What's wrong with New Jersey's legislators? They haven't been able to put aside their differences on preserving open space, once a no-brainer in the densely populated state. Democrats in the Senate and Assembly have introduced battling bills, a strategy that's bound to doom both proposals.

For the first time in decades, the state is out of money to acquire open space. There isn't a ready source of funds to buy out landowners along the coast, get them out of harm's way, and make room for Shore protection. And there's no stable funding to acquire parks or historic properties either.

As obvious as the need is, the Legislature doesn't seem to be taking it seriously. Assembly Democrats are proposing a fiscally irresponsible and unsustainable plan to issue $200 million in bonds. By some estimates, the borrowing would quadruple the cost of land purchases, while diverting money to investors and consultants rather than land. And advocates would be back begging for funds in a few years.

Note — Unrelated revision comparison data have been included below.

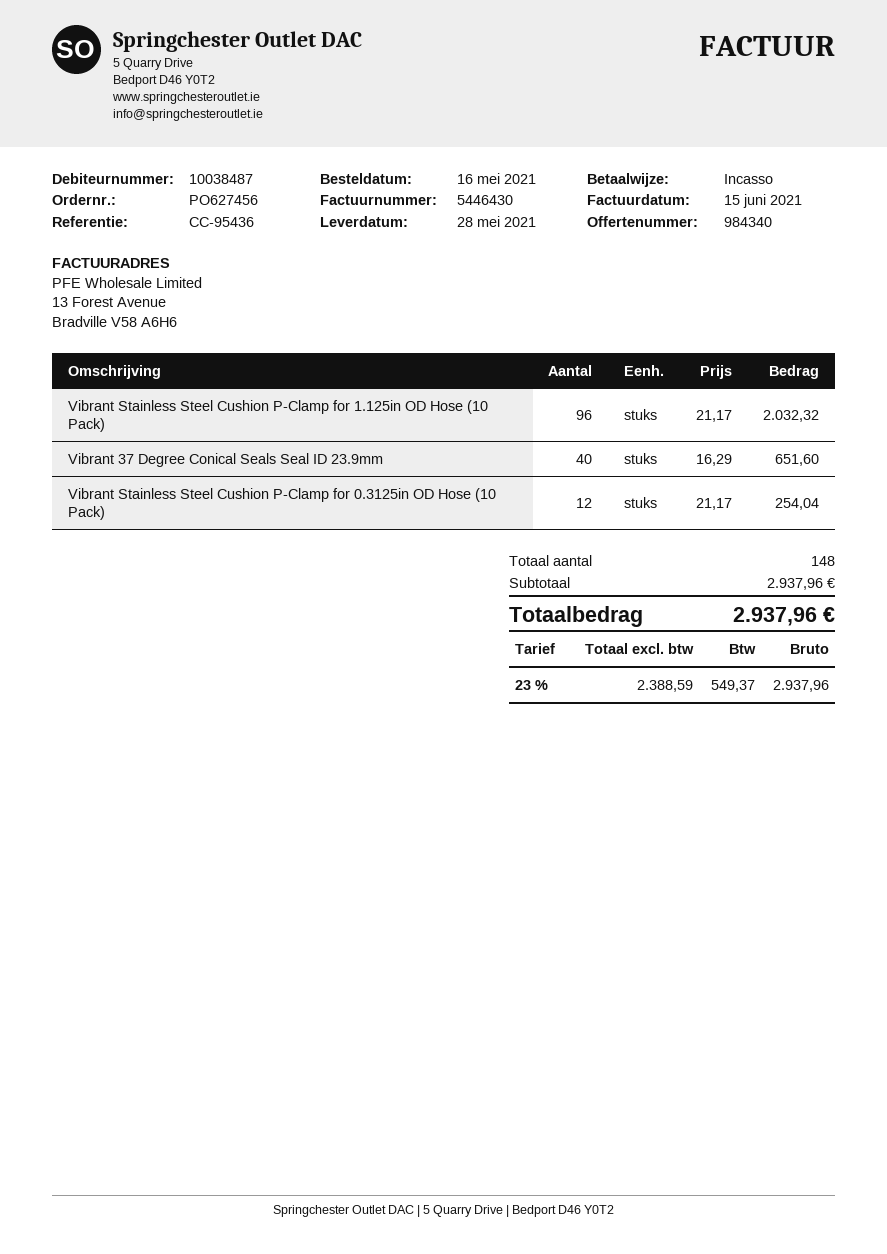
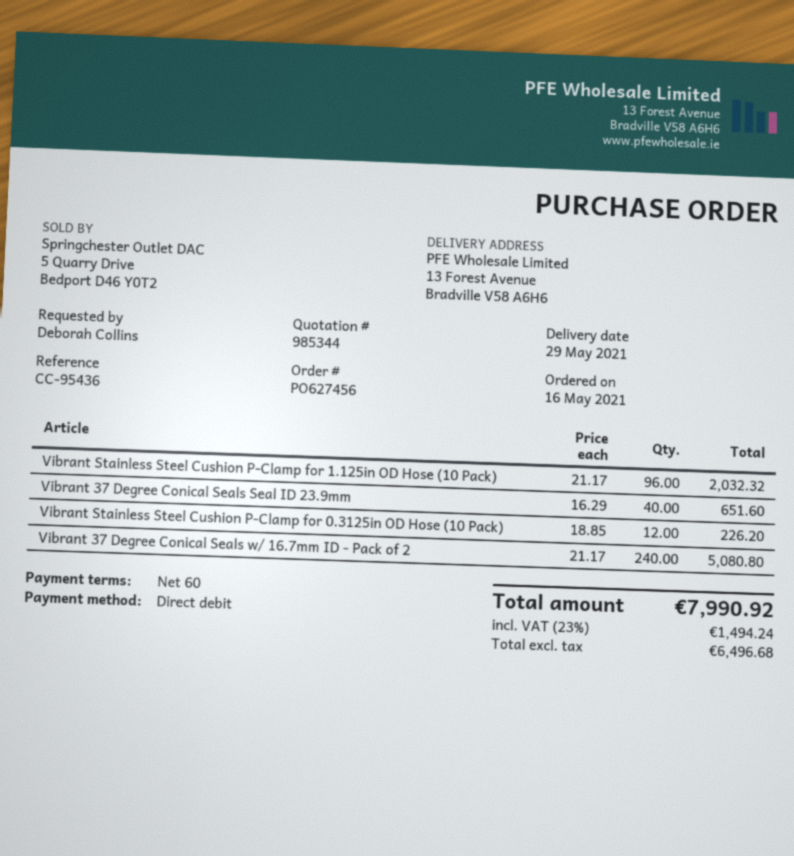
quote number: 984340 -> 985344
delivery date: 2021-05-28 -> 2021-05-29
Vibrant Stainless Steel Cushion P-Clamp for 0.3125in OD Hose (10 Pack): 12 x 21.17 = 254.04 -> 12 x 18.85 = 226.20
Vibrant 37 Degree Conical Seals w/ 16.7mm ID - Pack of 2: none -> 240 x 21.17 = 5080.80
net: 2388.59 -> 6496.68
tax: 23% = 549.37 -> 23% = 1494.24
total: 2937.96 -> 7990.92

The better idea comes from state Sen. Bob Smith (D., Middlesex), who wants to set aside 2.4 percent of sales-tax revenues for open space, capped at $200 million a year. That might be more than the state can afford, but it's the right idea. There has to be a stable funding source to preserve land in a state that's about 80 percent developed, and likely to become the first in the nation to be entirely built out. The bill's pay-as-you-go mechanics are preferable to a one-shot bond deal foisted on future generations.

The Senate passed a version of the sales-tax measure last summer, but the Assembly recessed without even calling a vote. Because opponents questioned the state's revenue projections, Smith amended his bill with the $200 million cap. Critics may be right that it would commit too much money, but scrapping the open-space program instead of adjusting it would be a mistake.

Those making fiscal arguments should consider the continuing expense of cleaning up after floods. Without enough open space, water has no place to go but homes and businesses.

Even if the bickering legislative houses manage to pass a bill, it would still need Gov. Christie's signature. Let's hope he wouldn't compound his disappointing environmental record just to veto a measure that might not play well in a Republican presidential primary.

Both open-space bills are scheduled for committee hearings in Trenton today. Lawmakers should scrap the borrowing measure and negotiate a deal on setting aside sales-tax revenue. And they should put the onus on Christie by passing a genuine solution for protecting the state's open spaces.